True. For sanding (when it's dried out) I use a hook/loop disk system in my cordless drill and it goes pretty fast. You'll probably have to sand the base/foot to stop it wobbling too.



> I have sanded wet pieces but it clogs up the paper and seems useless to try to go to a fine grit at that point.


I subscribe to the opinion that bowls turned to completion while green do not need to be sanded to the same degree. They will be a bit "rustic" anyway, so I wouldn't go for a super-smooth gloss finish.



> I expect leaving a peg for my lathe chuck to hang on to would mess up the drying process for a thin piece.


Not sure ... it could (because you have different thicknesses which will create internal tensions as they dry at different rates), but it might not.



> I have a big stack of wet logs. Possibly I should get the chainsaw and cut the pith out of all of the logs and stack them inside my humidity-controlled garage to dry instead of storing as whole logs under a tarp.


IMO this is a good idea. Slap some Anchorseal on the ends too (or a couple of coats of latex paint if you don't have Anchorseal). I usually don't paint the face-grain, just the end-grain. The objective is to slow the rate of drying through the ends, otherwise they will dry and shrink much faster than a few inches in from the end (= trouble.)


----------



## JohnInTexas (Apr 1, 2014)

Excellent! I'll sharpen the chainsaw and create a little sawdust. 

Here is the sycamore....I'm a little distracted from the pear wood after turning this piece. I LOVE the colors!


----------



## ghost5 (Aug 19, 2012)

I turn a lot of Bradford pear and if it is green I turn it thin to finish the hope for the best. I have 2 kilns and some time so now I dry it but it throws some mean chips when dry those things hurt when they hit skin.


----------



## JohnInTexas (Apr 1, 2014)

The comments and advice have been most helpful. I cut a few pieces down yesterday for drying and I picked out a piece to turn wet. I tried turning a bowl with bark left on the rim. The piece was right for it but the operator made too many slips and knocked the bark rim off. I can tell I need to invest in a motorized tool sharpener.

I'm doing some final sanding on the bowl, just a simple one but the pear wood speaks for itself. I turned it thin and it was almost dry by the time I was ready to sand it. I still need to remove the chuck stem, so photos will come later.


----------



## ghost5 (Aug 19, 2012)

JohnInTexas said:


> The comments and advice have been most helpful. I cut a few pieces down yesterday for drying and I picked out a piece to turn wet.
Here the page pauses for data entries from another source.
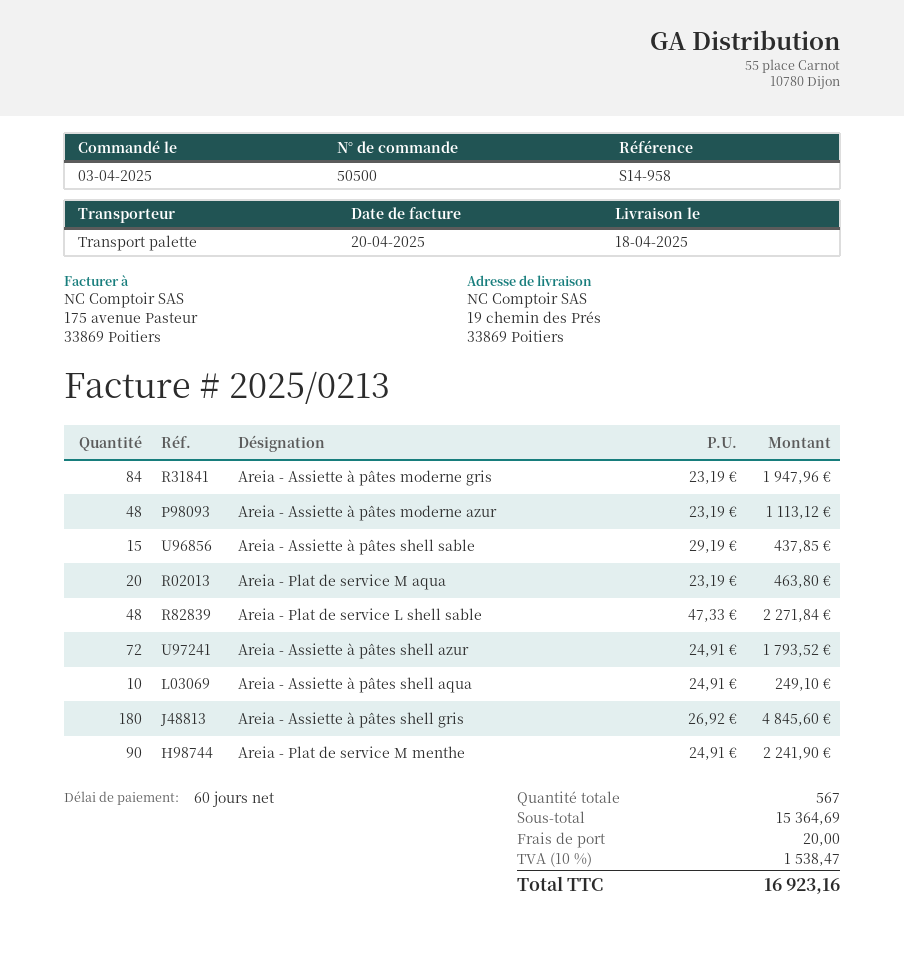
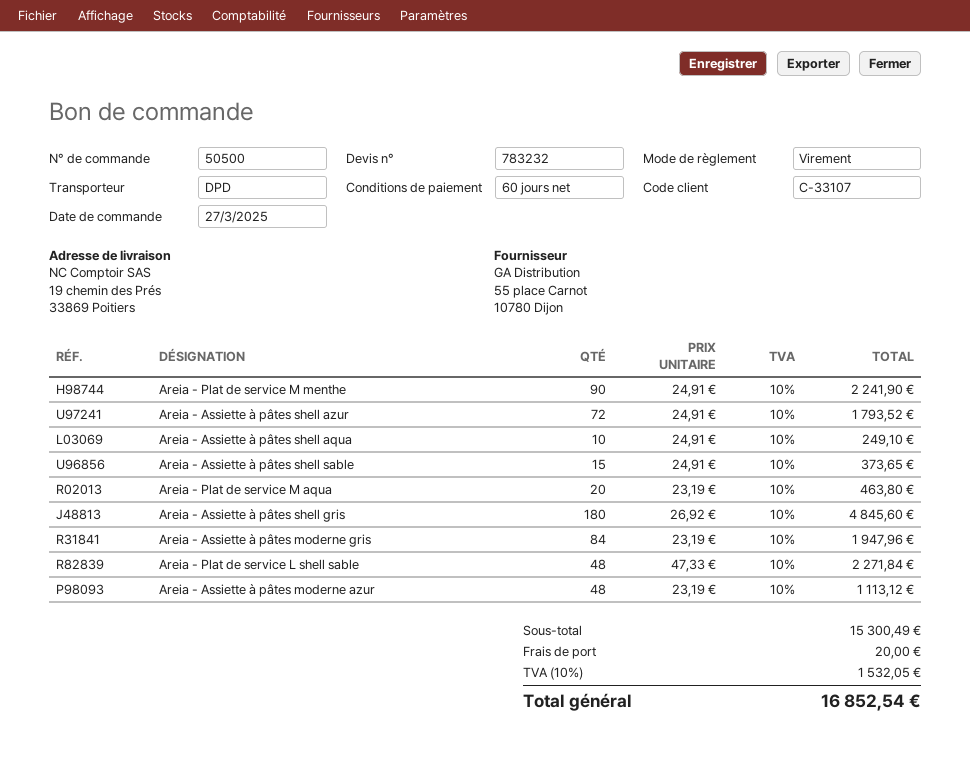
order date: 2025-04-03 -> 2025-03-27
shipping method: pallet freight -> DPD
Areia - Assiette à pâtes shell sable: 15 x 29.19 = 437.85 -> 15 x 24.91 = 373.65
subtotal: 15364.69 -> 15300.49
tax: 10% = 1538.47 -> 10% = 1532.05
total: 16923.16 -> 16852.54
I tried turning a bowl with bark left on the rim. The piece was right for it but the operator made too many slips and knocked the bark rim off. I can tell I need to invest in a motorized tool sharpener.
> 
> I'm doing some final sanding on the bowl, just a simple one but the pear wood speaks for itself. I turned it thin and it was almost dry by the time I was ready to sand it. I still need to remove the chuck stem, so photos will come later.


John when I do one like that after I sand it I put it in an inside closet for 4-5 days maybe longer depending on how thin. It seems to help a lot on movement. Be sure to remove the tenon before drying that can cause major crackage.


----------



## JohnInTexas (Apr 1, 2014)

Ghost, this inside closet thing is intriguing....thanks for the tip but isn't it the humidity or lack thereof that you are seeking...or are you true to your namesake and just like dark places? :>)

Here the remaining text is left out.